▸ EXERCISE GOAL
Lines from the beginning of the material below through the line that has "9px; display: block;" are to be reproduced exactly, but pictures are not.

▸ RECORDS TO PROCESS
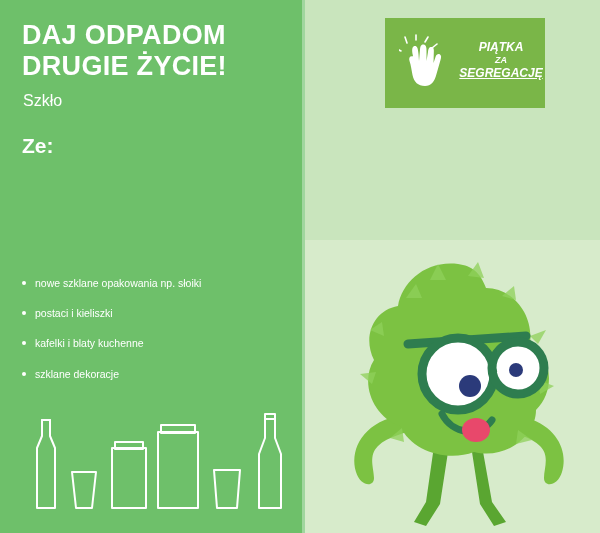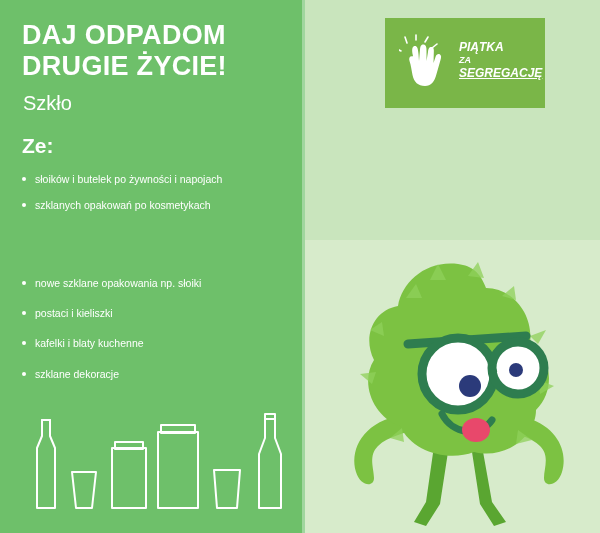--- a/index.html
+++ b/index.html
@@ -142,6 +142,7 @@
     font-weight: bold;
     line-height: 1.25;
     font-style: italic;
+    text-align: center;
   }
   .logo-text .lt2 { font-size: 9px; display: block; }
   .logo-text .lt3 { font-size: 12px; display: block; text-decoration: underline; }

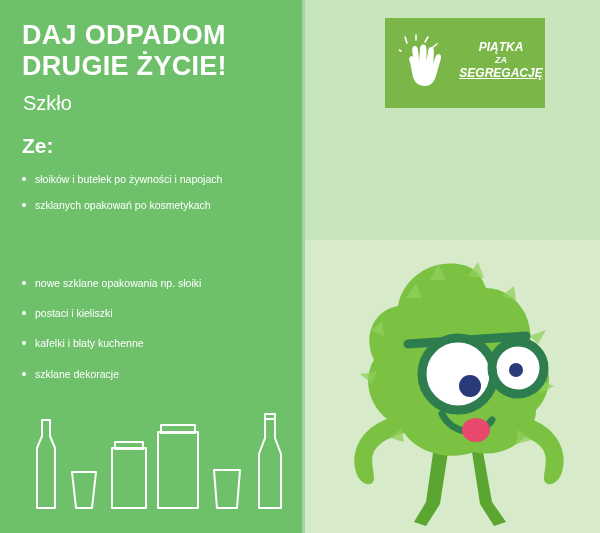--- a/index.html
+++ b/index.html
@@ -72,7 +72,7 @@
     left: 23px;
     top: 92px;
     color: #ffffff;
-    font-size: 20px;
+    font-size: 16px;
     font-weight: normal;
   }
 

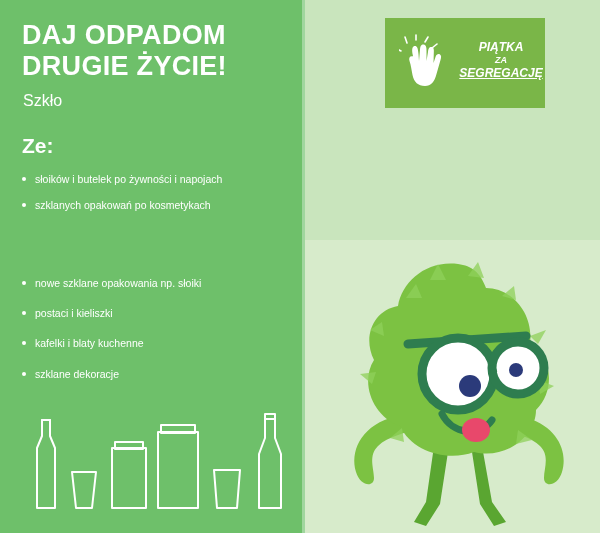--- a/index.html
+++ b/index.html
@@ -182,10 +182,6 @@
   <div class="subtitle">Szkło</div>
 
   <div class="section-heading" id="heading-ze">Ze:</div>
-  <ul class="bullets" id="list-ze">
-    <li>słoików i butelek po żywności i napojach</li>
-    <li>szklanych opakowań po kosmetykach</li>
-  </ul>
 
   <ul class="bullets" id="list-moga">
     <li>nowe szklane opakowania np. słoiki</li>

▸ EXERCISE RESPONSE
--- a/index.html
+++ b/index.html
@@ -142,6 +142,7 @@
     font-weight: bold;
     line-height: 1.25;
     font-style: italic;
+    text-align: center;
   }
   .logo-text .lt2 { font-size: 9px; display: block; }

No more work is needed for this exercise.